- **Exercise directions**
Print the lines in the listing below that fall between the line with "color: #4c1d95 ->" and the line with "222 2383, NAIF", those two lines included, exactly as they stand and with nothing else.

- **Data shown**
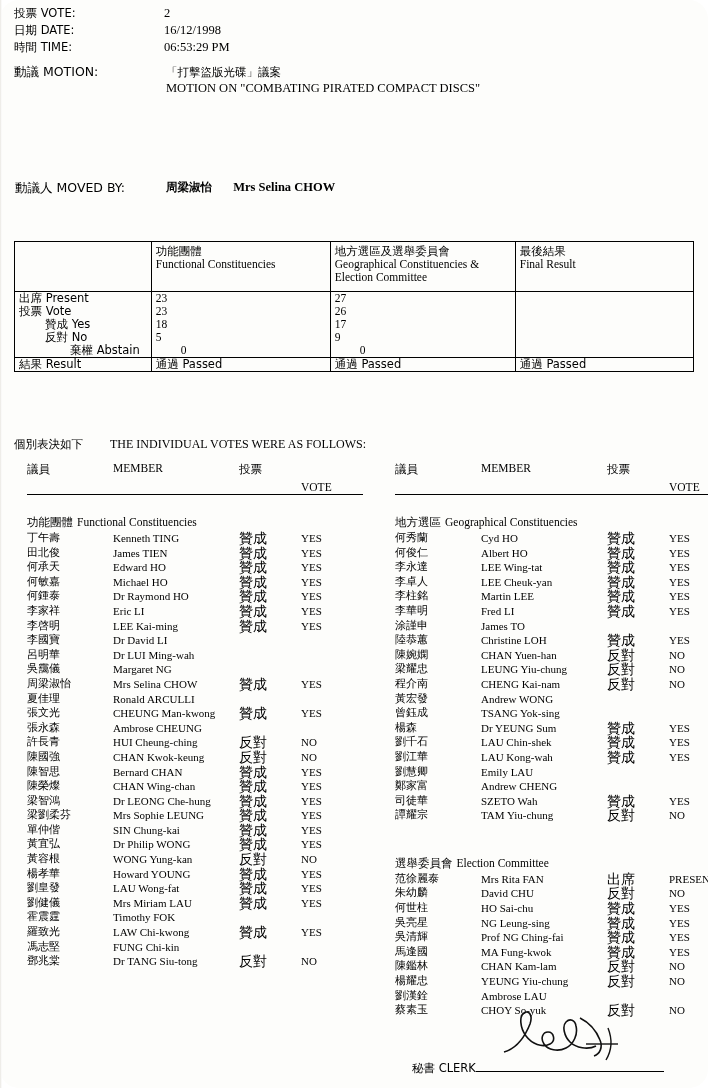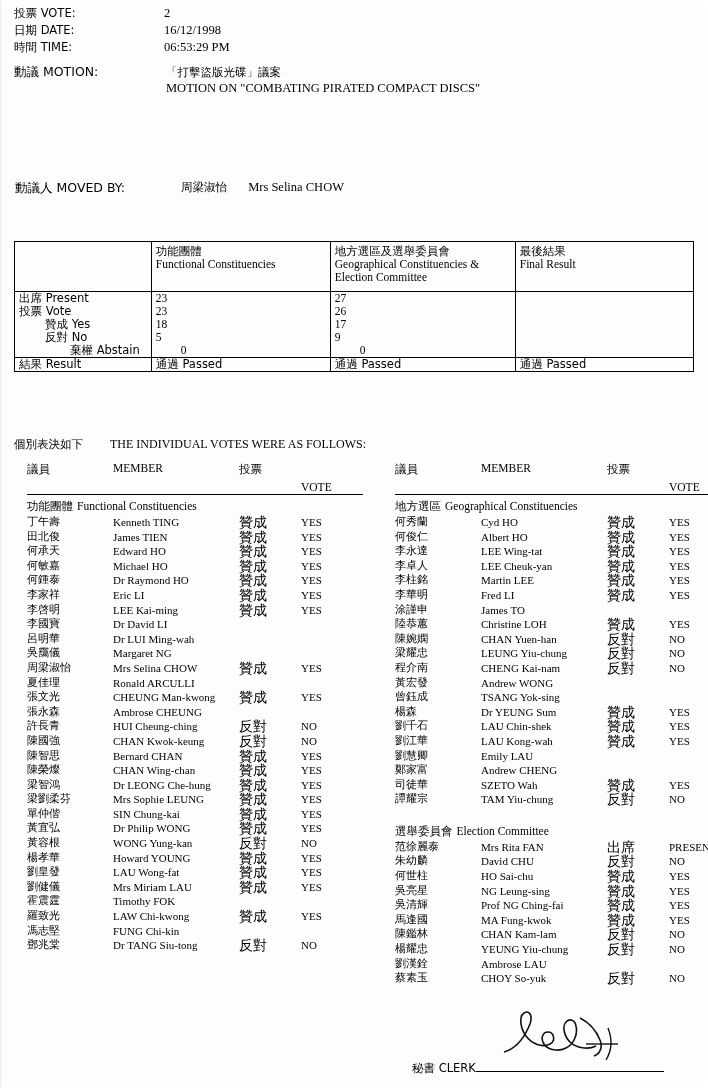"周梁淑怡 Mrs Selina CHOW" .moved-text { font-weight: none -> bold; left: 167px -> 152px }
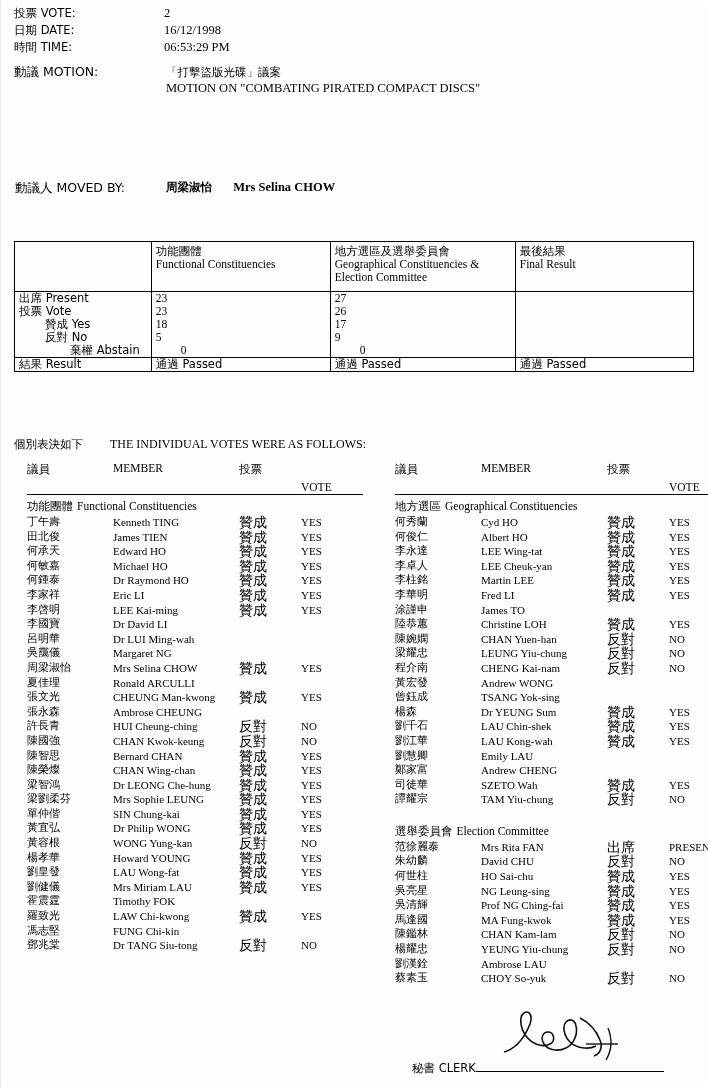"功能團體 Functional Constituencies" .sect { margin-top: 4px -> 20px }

--

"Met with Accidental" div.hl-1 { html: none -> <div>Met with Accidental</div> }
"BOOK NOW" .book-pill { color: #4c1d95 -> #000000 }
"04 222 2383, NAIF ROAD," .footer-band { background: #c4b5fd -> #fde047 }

- **Exercise answer**
"BOOK NOW" .book-pill { color: #4c1d95 -> #000000 }
"04 222 2383, NAIF ROAD," .footer-band { background: #c4b5fd -> #fde047 }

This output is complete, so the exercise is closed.